-- Exercise inputs --
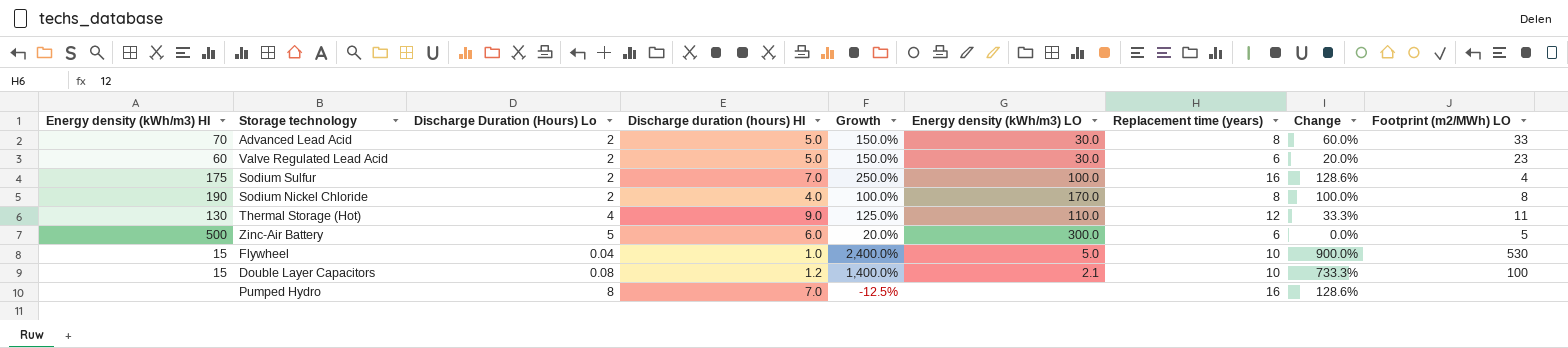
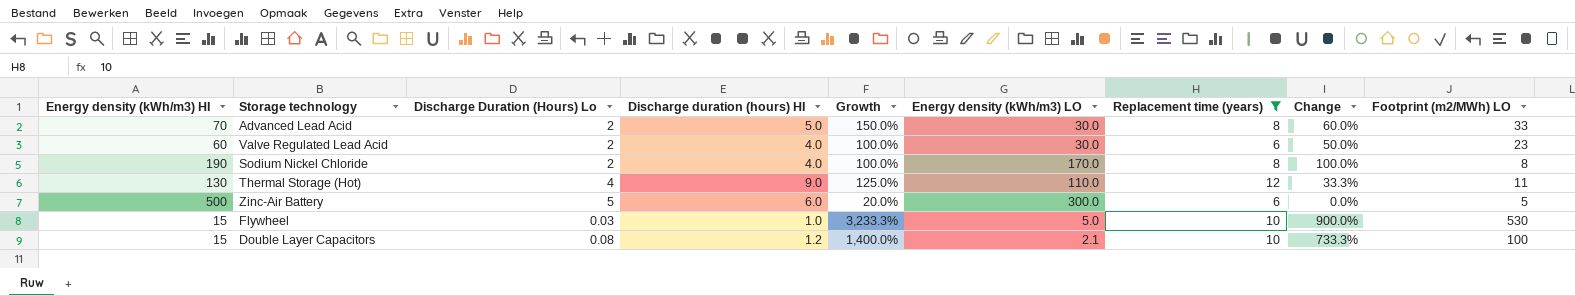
filter: none -> Replacement time (years) != 16
Valve Regulated Lead Acid | Discharge duration (hours) HI: 5.0 -> 4.0
Valve Regulated Lead Acid | Growth: 150.0% -> 100.0%
Valve Regulated Lead Acid | Change: 20.0% -> 50.0%
Flywheel | Discharge Duration (Hours) Lo: 0.04 -> 0.03
Flywheel | Growth: 2,400.0% -> 3,233.3%

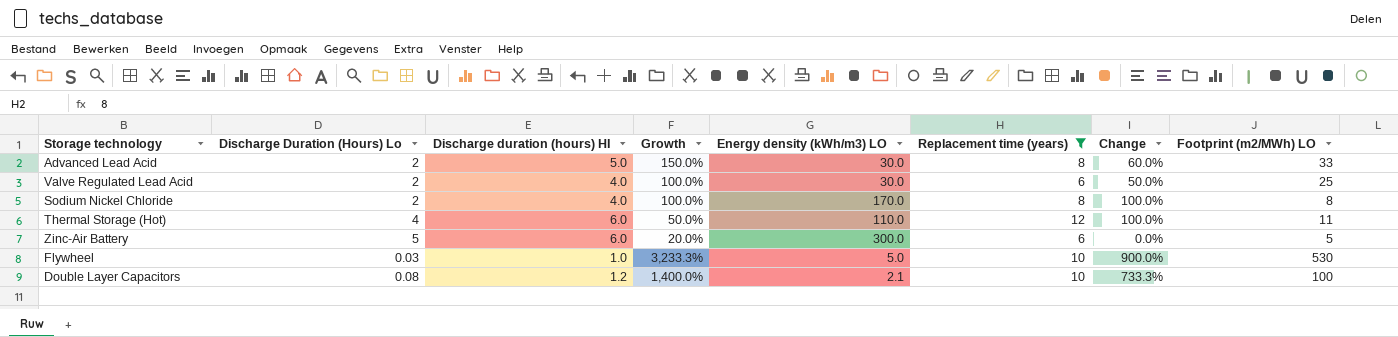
column Energy density (kWh/m3) HI | position: 1 -> none
Valve Regulated Lead Acid | Footprint (m2/MWh) LO: 23 -> 25
Thermal Storage (Hot) | Discharge duration (hours) HI: 9.0 -> 6.0
Thermal Storage (Hot) | Growth: 125.0% -> 50.0%
Thermal Storage (Hot) | Change: 33.3% -> 100.0%

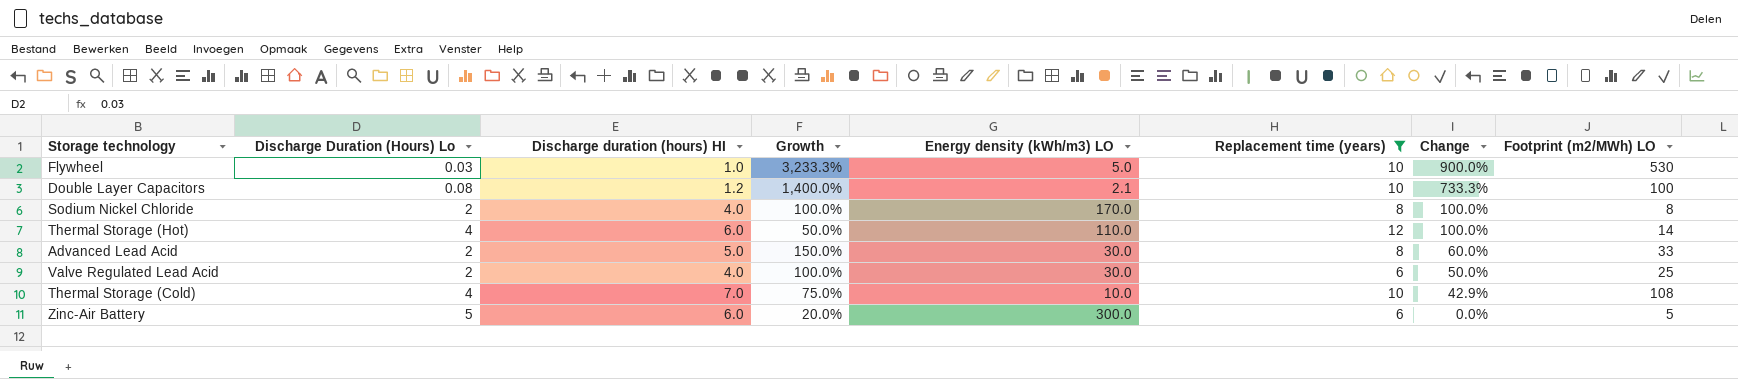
row order: none -> Change descending
Thermal Storage (Hot) | Footprint (m2/MWh) LO: 11 -> 14
row Thermal Storage (Cold): none -> 4 | 7.0 | 75.0% | 10.0 | 10 | 42.9% | 108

-- Exercise description --
Among the lines above, find those carrying the word "Flywheel" and copy them out.

-- Worked solution --
Flywheel | Discharge Duration (Hours) Lo: 0.04 -> 0.03
Flywheel | Growth: 2,400.0% -> 3,233.3%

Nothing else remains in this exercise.